* Work instruction
Go through the data line by line. Copy each one holding the string "fork".
#### Record set
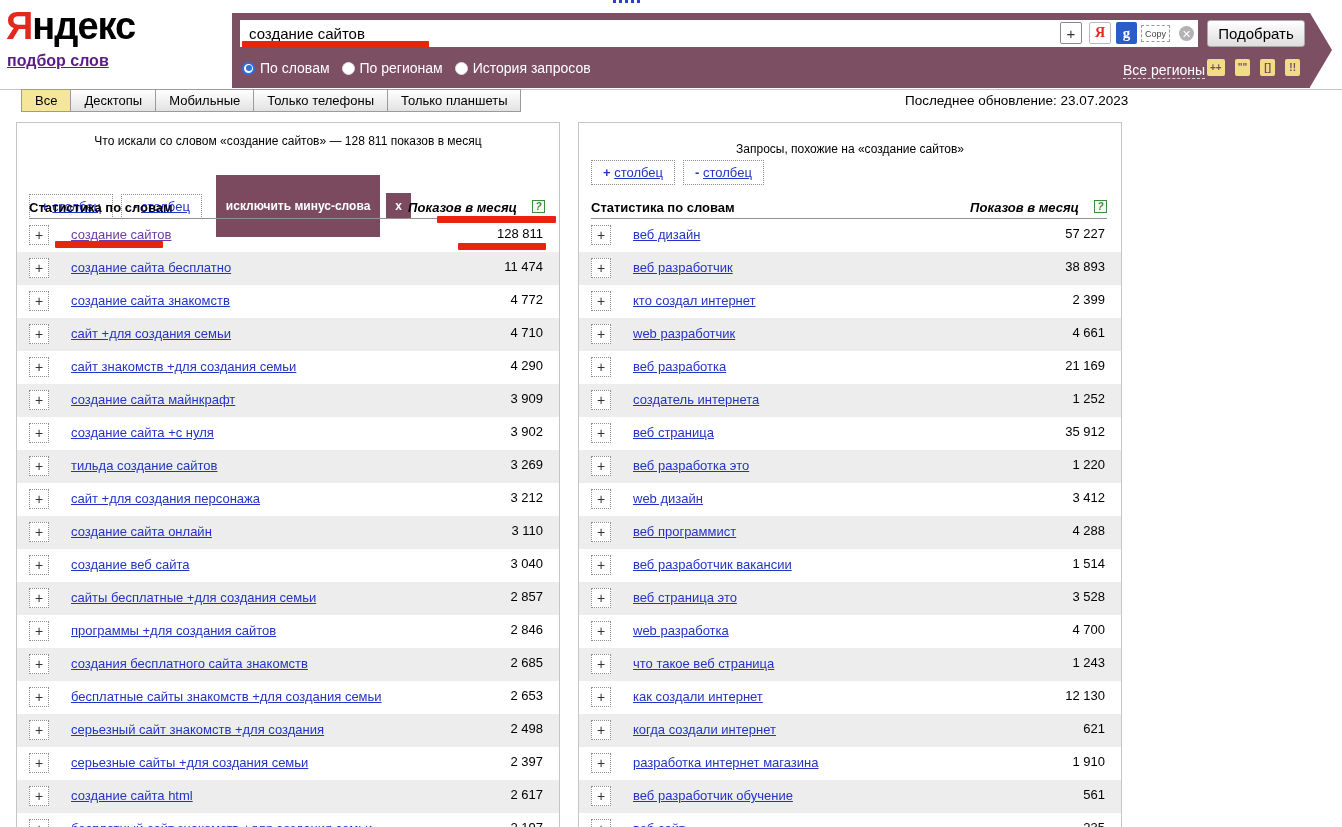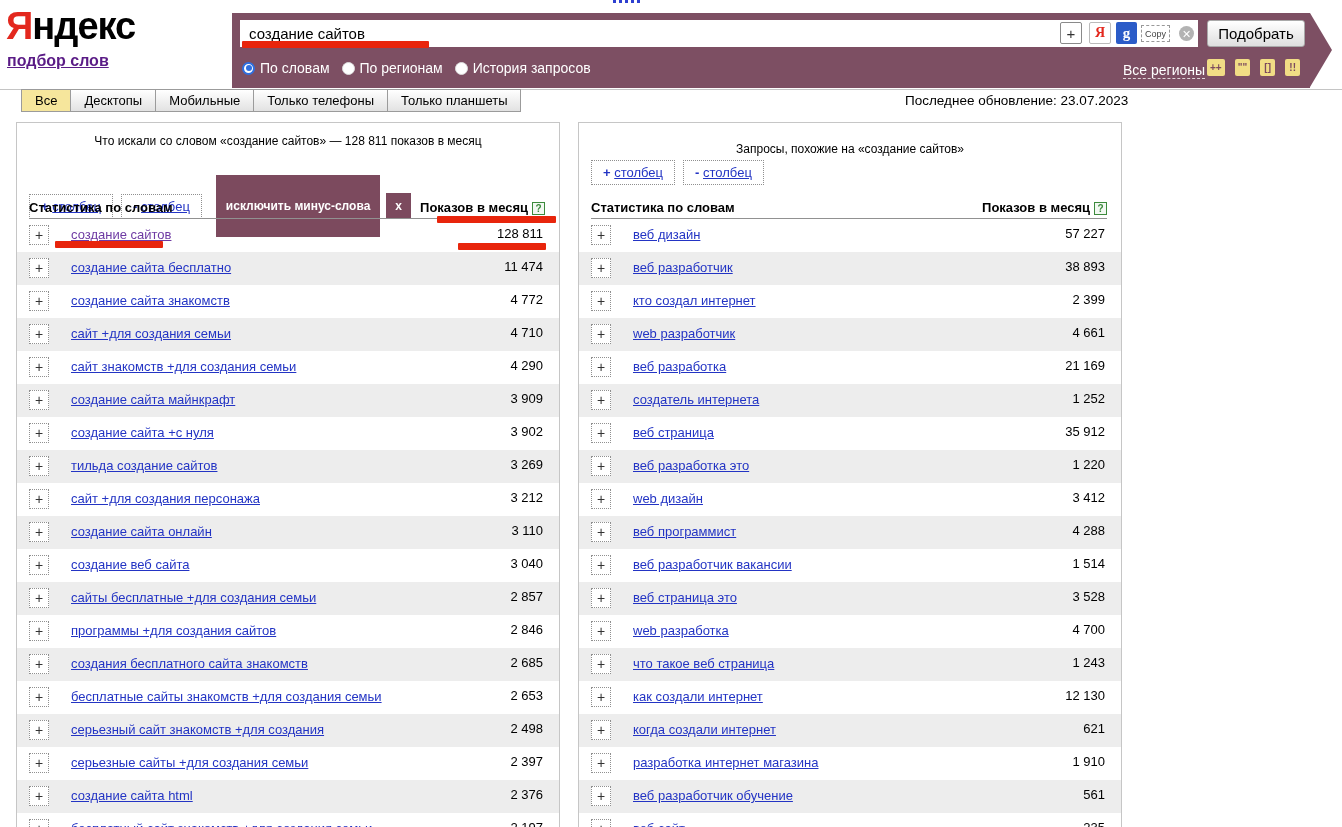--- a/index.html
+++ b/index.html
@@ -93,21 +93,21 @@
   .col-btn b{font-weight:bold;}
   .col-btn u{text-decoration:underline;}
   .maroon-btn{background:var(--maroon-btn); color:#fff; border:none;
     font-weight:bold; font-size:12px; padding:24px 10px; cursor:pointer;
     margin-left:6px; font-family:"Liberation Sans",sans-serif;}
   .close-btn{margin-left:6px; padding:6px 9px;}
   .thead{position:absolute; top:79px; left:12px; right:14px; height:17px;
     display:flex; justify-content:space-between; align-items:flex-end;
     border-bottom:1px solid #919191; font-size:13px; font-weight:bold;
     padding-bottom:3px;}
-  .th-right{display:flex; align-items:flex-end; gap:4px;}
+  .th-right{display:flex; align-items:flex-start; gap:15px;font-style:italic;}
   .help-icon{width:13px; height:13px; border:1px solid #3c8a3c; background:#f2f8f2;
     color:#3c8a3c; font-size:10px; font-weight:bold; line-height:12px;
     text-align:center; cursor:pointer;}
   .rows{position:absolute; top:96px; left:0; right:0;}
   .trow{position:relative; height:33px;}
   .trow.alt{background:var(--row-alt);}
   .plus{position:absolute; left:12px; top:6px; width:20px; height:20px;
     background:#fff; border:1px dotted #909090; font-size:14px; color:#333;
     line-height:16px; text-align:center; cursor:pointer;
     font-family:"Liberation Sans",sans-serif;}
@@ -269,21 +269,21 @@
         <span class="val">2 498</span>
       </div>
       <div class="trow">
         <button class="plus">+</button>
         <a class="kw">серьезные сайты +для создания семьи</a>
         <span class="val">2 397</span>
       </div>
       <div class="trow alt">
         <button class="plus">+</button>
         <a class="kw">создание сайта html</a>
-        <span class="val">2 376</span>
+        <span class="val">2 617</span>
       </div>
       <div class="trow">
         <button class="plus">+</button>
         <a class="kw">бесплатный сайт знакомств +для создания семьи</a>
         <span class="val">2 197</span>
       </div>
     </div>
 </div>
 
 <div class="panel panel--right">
########
#### Record set
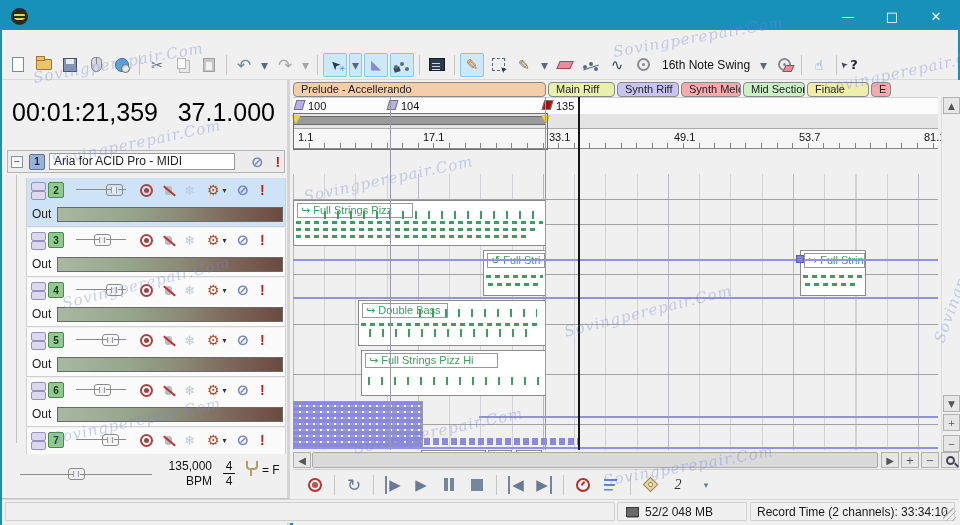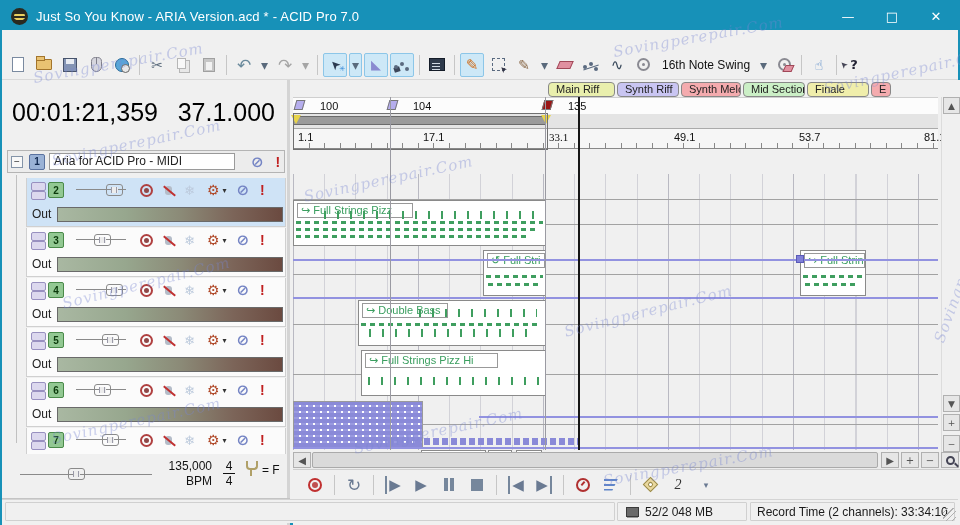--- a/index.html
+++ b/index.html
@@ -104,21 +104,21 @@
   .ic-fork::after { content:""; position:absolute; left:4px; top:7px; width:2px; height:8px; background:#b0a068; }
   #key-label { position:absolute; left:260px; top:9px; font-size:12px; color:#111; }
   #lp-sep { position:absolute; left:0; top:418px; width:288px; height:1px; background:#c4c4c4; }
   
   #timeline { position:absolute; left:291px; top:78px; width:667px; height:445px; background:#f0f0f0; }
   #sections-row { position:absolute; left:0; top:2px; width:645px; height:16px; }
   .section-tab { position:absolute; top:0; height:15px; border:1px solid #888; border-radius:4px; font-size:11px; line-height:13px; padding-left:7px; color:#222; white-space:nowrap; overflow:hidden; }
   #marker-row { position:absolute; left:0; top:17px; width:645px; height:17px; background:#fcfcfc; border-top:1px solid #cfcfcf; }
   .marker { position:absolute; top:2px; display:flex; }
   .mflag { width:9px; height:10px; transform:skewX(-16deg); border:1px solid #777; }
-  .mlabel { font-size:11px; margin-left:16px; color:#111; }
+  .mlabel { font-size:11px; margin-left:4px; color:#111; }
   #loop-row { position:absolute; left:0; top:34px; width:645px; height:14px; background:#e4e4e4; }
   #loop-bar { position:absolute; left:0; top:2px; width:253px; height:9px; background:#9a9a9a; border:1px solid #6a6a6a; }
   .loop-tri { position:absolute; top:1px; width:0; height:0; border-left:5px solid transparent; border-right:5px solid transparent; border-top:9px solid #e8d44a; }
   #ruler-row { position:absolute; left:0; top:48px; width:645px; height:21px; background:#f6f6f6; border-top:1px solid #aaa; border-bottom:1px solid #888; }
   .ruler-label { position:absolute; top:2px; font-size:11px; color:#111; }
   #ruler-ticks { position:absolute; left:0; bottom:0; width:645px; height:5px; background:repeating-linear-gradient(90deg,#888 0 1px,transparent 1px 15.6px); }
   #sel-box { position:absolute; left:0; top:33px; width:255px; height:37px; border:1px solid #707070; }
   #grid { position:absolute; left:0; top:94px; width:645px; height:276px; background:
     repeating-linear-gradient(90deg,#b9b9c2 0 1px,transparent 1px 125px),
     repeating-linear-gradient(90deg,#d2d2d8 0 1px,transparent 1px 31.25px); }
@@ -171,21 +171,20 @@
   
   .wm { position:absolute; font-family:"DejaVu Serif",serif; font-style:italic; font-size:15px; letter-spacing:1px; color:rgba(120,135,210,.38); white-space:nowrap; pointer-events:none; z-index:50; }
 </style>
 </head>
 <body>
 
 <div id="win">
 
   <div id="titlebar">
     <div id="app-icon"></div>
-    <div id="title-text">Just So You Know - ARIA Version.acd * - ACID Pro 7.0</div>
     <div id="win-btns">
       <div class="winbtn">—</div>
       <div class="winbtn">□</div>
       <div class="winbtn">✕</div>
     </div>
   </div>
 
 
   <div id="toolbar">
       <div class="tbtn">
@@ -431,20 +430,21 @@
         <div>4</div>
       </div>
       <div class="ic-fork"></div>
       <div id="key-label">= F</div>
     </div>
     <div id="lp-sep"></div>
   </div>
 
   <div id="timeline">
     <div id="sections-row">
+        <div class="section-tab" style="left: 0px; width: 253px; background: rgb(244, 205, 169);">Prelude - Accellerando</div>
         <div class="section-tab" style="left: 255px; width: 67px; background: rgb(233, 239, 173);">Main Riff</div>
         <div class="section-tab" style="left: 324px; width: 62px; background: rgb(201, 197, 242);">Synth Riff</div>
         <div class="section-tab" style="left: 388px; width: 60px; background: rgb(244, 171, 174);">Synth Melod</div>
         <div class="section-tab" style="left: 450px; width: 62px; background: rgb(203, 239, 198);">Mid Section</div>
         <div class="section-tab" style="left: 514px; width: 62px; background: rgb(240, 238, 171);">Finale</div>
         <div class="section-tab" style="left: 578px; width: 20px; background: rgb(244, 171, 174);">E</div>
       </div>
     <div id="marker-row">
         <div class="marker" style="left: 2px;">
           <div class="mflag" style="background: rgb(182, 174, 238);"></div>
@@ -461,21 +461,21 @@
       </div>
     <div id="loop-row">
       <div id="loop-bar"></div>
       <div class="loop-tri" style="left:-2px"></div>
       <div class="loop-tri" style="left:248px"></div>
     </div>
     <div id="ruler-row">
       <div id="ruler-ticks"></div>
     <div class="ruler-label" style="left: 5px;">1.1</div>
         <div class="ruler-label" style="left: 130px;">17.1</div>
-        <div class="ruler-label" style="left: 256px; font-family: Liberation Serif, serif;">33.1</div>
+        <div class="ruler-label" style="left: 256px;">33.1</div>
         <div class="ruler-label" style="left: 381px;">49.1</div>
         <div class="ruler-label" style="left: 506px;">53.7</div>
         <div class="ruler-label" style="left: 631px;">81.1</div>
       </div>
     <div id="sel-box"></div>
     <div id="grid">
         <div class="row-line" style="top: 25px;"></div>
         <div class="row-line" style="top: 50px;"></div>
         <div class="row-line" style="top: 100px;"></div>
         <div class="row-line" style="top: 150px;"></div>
########
* Solved exercise
   .ic-fork::after { content:""; position:absolute; left:4px; top:7px; width:2px; height:8px; background:#b0a068; }
       <div class="ic-fork"></div>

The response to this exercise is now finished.